Wednesday, August 22, 2007

Valle Romano Mean Machine extend lead at Portugal Trophy

[Source: Breitling Medcup] A fifth from a tricky first race today followed by their third victory from five starts ensures that Peter de Ridder and his Valle Romano Mean Machine crew extend their overall lead at the Breitling MedCup TP52's Circuit's Portugal Trophy off Portimao to ten points.

After the big winds of yesterday the series' fourth race started after a long wait for a sea breeze to develop. When it did it produced a demanding race track which challenged afterguards to balance the benefit of more breeze on the left side of the course against the favoured wind shift on the right side.

Russell Coutts set up Artemis well from a strong start near the middle of the line and lead Caixa Galicia around the first windward turn, but as Caixa Galicia erred further offshore on the downwind leg they were able to get their bow in front near the bottom of the run, to seize the advantage of the left hand gate mark with that the right side of the course.

With John Kostecki calling tactics for helm Roberto Bermudez de Castro, Caixa Galicia extended to win by 37 seconds from Artemis, with Tau Ceramica Andalucia clinging on to third place, their first podium finish this season.

As the conflicting breezes then fought for supremacy another long delay ensued and it was 1720hrs before the second contest of the day was started in a breeze which carried many of the hallmarks of yesterday's brisk NW'ly.

With the winds at 14-16 knots and 90 percent of the fleet stacking hard to win the one prime committee boat slot on the start line, it was the pink flamed bow of Valle Romano Mean Machine which broke first.

Helm De Ridder tacked smartly around the boat to win the regular advantage on the right side of the track.

Their laylines on both windward legs were pinpoint but Valle Romano was able to extend most on the downwind legs, leading Jose Cusi's Bribon across the finish line by 1 minute and 14 seconds, while John Cook's Cristabella finished third.

Such consistency proved elusive for both Artemis and Caixa Galicia. Artemis tangled with Ricardo Simoneschi's Anonimo early on the first beat and had to take a penalty.

With so few passing lanes they finished 13th while Caixa Galicia had to make a big, last minute tack and dip, taking many sterns to find a space at the first windward mark, fared two places better than Coutts and crew.

De Ridder's defending champions now lie ten points clear going into tomorrow's double points coastal race.

"To be honest we were as pleased with our fifth today as our win." Admitted Ray Davies, Valle Romano Mean Machine's tactician,

"We were quite deep early on in that one so a fifth from that is important. Overall we are really happy. We made a great start to the second race, on what felt like quite a short, crowded start line. We decided to fight for the committee boat end and won it and then it was pretty much plain sailing from there. The most important thing on such a start is not to get above the lay-line to the boat and to beware of dirty air and losing speed, so Peter did a great job. We played it a little conservative and took a tack back to the fleet."
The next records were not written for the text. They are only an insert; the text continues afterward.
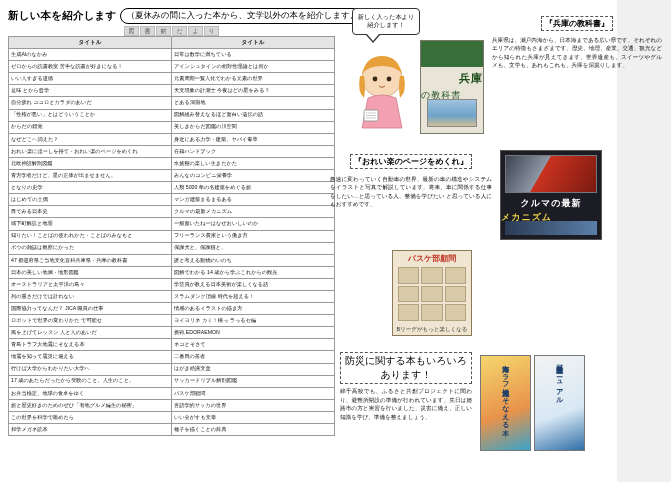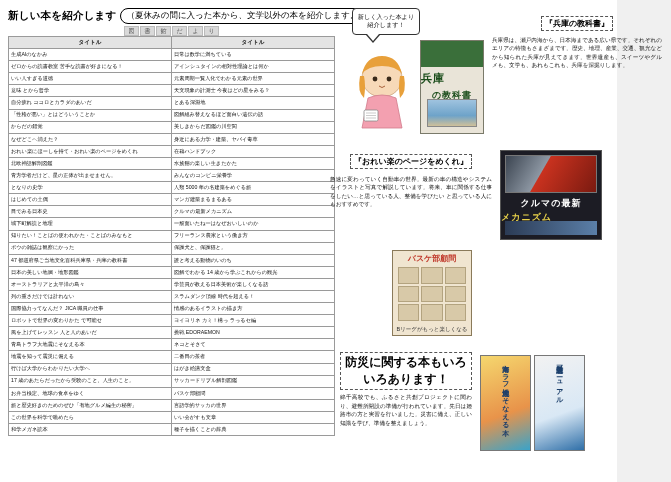"兵庫" .cover-hyogo .t1 { text-align: left -> right }
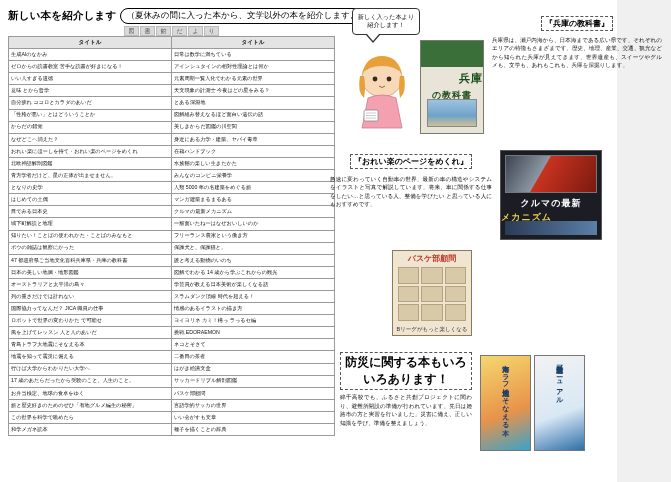"の教科書" .cover-hyogo .t2 { font-weight: bold -> normal; text-align: center -> left }
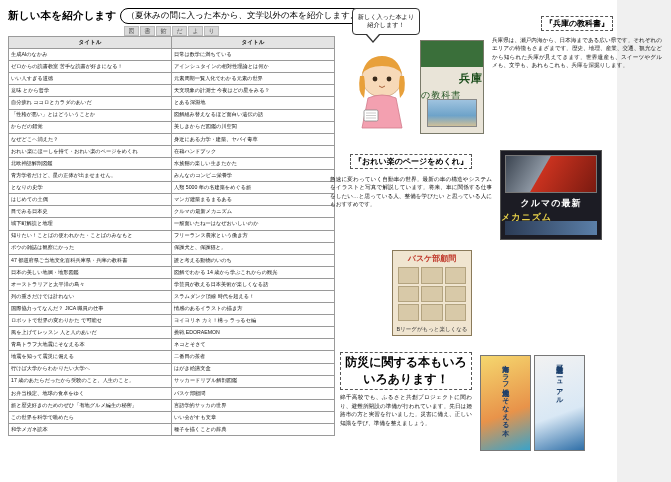"防災に関する本もいろいろあります！" .bottom-title { font-size: 12px -> 10px; font-weight: bold -> normal }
"A ten points lead is nice but it is good that we are pulling back points to catch up on the leaders. I think we are sailing better than Palma and Breitling. We have made some changes to the keel and have refined the way we sheet the jibs a bit, more like the new boats and I think that has all helped. This is such a great venue. It has so much going on all the time it is incredible. You have the sea breeze and then the sea breeze up on the west coast of Portugal fighting to break through, so it is very dynamic."

"In the first race we just barely got the advantage as we came to the leeward gate, but that just allowed us to choose and get the right side of the course and stretch a bit" Recalled John Kostecki.

" We didn't get the starboard layline at the top of the beat," confirmed Caixa's helm Bermudez, "one option was to risk a gap behind Mutua. We preferred not to risk it and so we tacked and went behind almost half the fleet. It wasn't a penalty turn we just didn't lay the line to be able to round the mark and when that happens and the fleet all comes in so close together you have the possible problem of being protested. We are happy with our result still overall but we still have to put our foot down as the rest of the fleet are catching on us."